Of course! That's my point, speaking to myself - why does this not spring immediately to mind in every game? We make these decisions sometimes many times per day!
ReplyDeletePerhaps because they smack of "responsibility" -- which seems anathema to "a good time."
ReplyDelete@ Alexis:
ReplyDeleteHuh. I must be the opposite end of responsible, because I hardly ever think about the future or preparing for it. Certainly not with regard to choosing to go to university (I had no idea what I wanted to study), choosing a job (I just needed a job), or choosing to have children (I figured it would be good for my personal development). Most of the time I live in the present...or perhaps a month or two into the future. The present is busy enough.
And maybe that's why I spend so much time (later) re-examining the past. Hmmm.
RE your aging rules: I don't remember reading these before. It seems a little strange that so many half-orcs don't start their adventuring careers till middle age (or close to it). Is this to reflect a more difficult time finding proper training within their communities? Or a more difficult time learning a trade? Just curious.
RE aging in general. That's pretty wild that time passes so slowly for your campaign...mine passes fairly quickly compared to actual ("real life") time. Most of this is probably due to "travel time" (when days or weeks can be resolved in a matter of minutes with a handful of die rolls), or because of resting to recover HPs (back when the party didn't have access to healing magic, HP recovery could eat up many days).

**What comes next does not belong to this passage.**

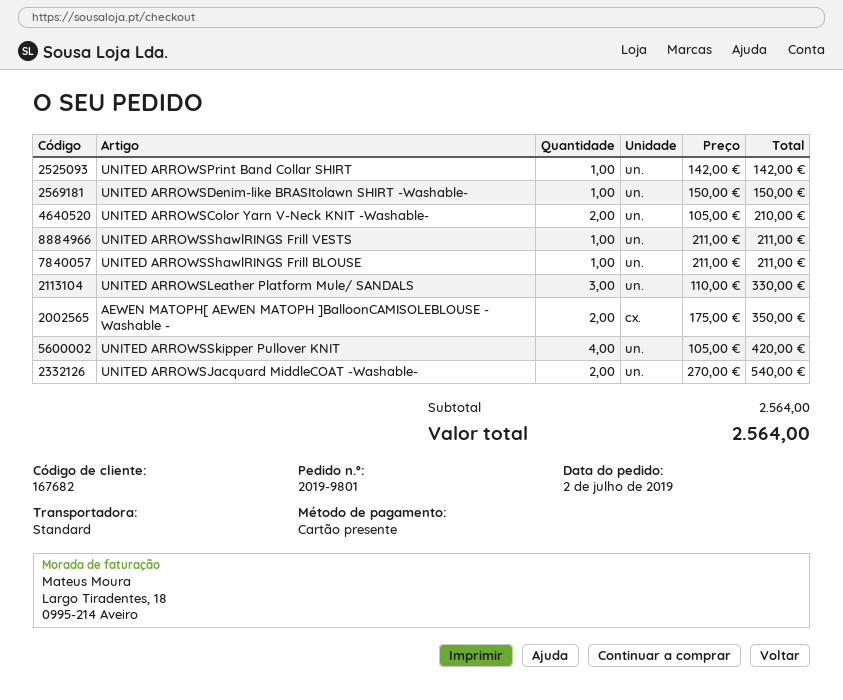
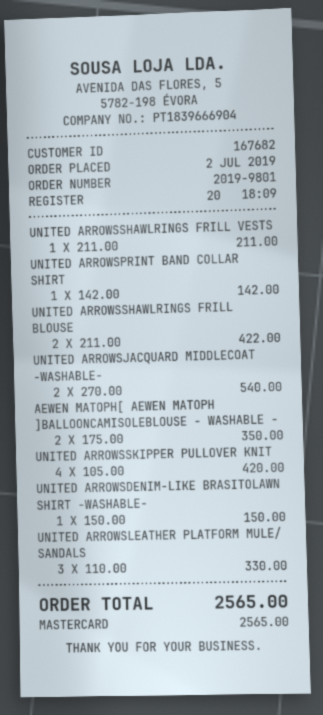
payment method: gift card -> Mastercard
UNITED ARROWSColor Yarn V-Neck KNIT ‐Washable‐: 2 x 105.00 = 210.00 -> none
UNITED ARROWSShawlRINGS Frill BLOUSE: 1 x 211.00 = 211.00 -> 2 x 211.00 = 422.00
total: 2564.00 -> 2565.00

Does time in your in-person campaign pass as slowly as the on-line campaign? If not, do you think it's a matter of the medium or a matter of the players in the group?
JB,
ReplyDeleteShrug. Age is another way of balancing the half-orc's auto gaining of +1 str and +1 con for what people think of as -2 to a dump stat. In game terms, it can be argued that young orcs are typically feral and unbroken until they reach a certain maturity after the age of 20. That orc-blood affects half-orcs in a similar way, so that it isn't that they're stupid, it's that they're puberty years are yards more violent and ferocious than their human counterparts.
RE: Travel Time; I don't handle my travel with handfuls of dice any more. Used to, and then I realized, "Hey, my world is dense and interesting, full of stuff to see, why in the hell aren't I making my players see it?" Maybe its fine for you to roll dice to have the players travel across a blank part of the map between the Keep on the Borderlands and Hommlet, but people travelling across my map are crossing Transylvania, Burgundy and Andalucia. There's a bit more data on what they see when they do that. And more reasons to stop and see.
Also, I've drastically adjusted my hit point recovery time, since I treat hit point loss as "tiredness" more than injury. I have injury as a different feature, and it can take more time to heal, if the party isn't effective at healing such losses.
My in-person campaigns pass the time more quickly. Still, it's taken 12 years of face-to-face tabletop to make four years go by.